Komposisi kimia pada bahan pakan penyusun ransum dapat dilaksanakan melalui analisis proksimat. Menurut Tillman et al. (1993), analisis proksimat didasarkan pada komposisi susunan kimia serta kegunaannya. Selain komposisi kimia, sifat fisik bahan bahan pakan penyusun ransum juga dapat dijadikan sebagai indikator penilaian terhadap kualitas ransum. Sifat fisik yang bervariasi dapat berpengaruh terhadap tingkat konsumsi dan kecernaan pakan. Menurut Suryani et al. (2015), densitas ransum mengindikasikan keambaan, semakin rendah denisitas suatu bahan pakan maka semakin amba pakan tersebut. Secara morfologi pakan yang baik adalah pakan dengan permukaan yang tidak kasar, tidak busuk atau berjamur, dan bau tidak tengik. Dengan memperhatikan kondisi fisik pakan, secara tidak langsung juga memperhatikan kualitas dari pakan yang akan diberikan kepada ternak.

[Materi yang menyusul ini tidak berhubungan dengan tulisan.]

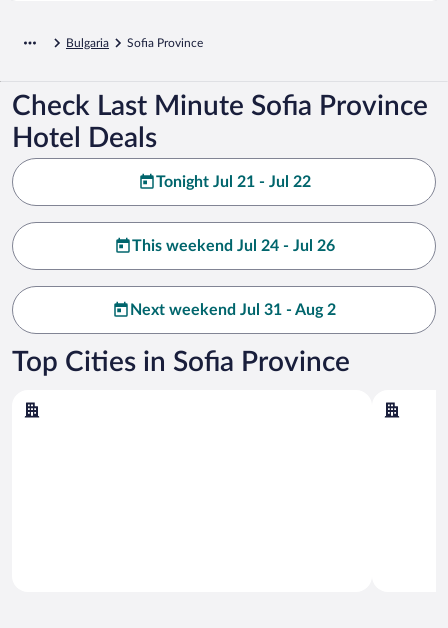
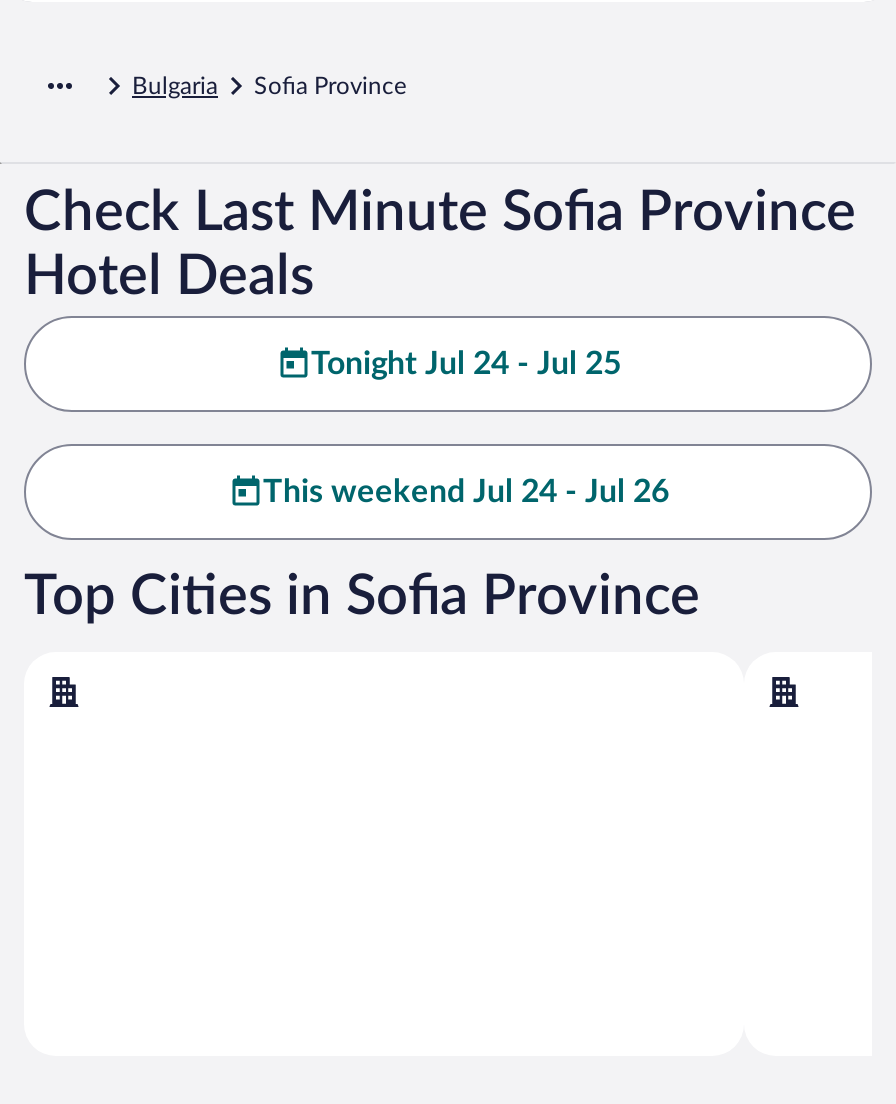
- Tonight Jul 21 - Jul 22
+ Tonight Jul 24 - Jul 25

- Next weekend Jul 31 - Aug 2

Penelitian ini bertujuan untuk dapat mengkaji perbedaan komposisi kimia dan sifat fisik ransum sebelum dan sesudah sapi bali diungsikan ke penampungan ternak Desa Nongan, Kecamatan Rendang, Kabupaten Karangasem.

MATERI DAN METODE

Penelitian ini bertujuan untuk melihat perbedaan komposisi kimia dan sifat fisik ransum sapi bali sebelum adanya erupsi Gunung Agung dan sesudah berada di penampungan ternak Desa Nongan Kecamatan Rendang Kabupaten Karangasem. Pengambilan data dilakukan dalam dua tahap yaitu survei kepada peternak dilokasi penampungan ternak dan analisis di Laboratorium Nutrisi dan Makanan Ternak Fakultas Peternakan Universitas Udayana.

Penelitian lapangan menggunakan metode survey, dimana proses pengambilan data dengan menggunakan kuesioner (25 kuesioner), wawancara langsung dengan peternak, dan pengamatan secara langsung di lokasi penampungan ternak Desa Nongan, Kecamatan Rendang, Kabupaten Karangasem. Selanjutnya akan dilakukan sampling bahan pakan (hijauan dan konsentrat) untuk dianalisis.Analisis yang dilakukan terdiri atas komposisi kimia ransum (BK, BO, PK,SK, LK, dan GE) serta sifat fisik (densitas, daya larut air, dan daya serap air) serta. Ransum disusun berdasarkan pengamatan di penampungan ternak dan tabulasi data hasil kuesioner.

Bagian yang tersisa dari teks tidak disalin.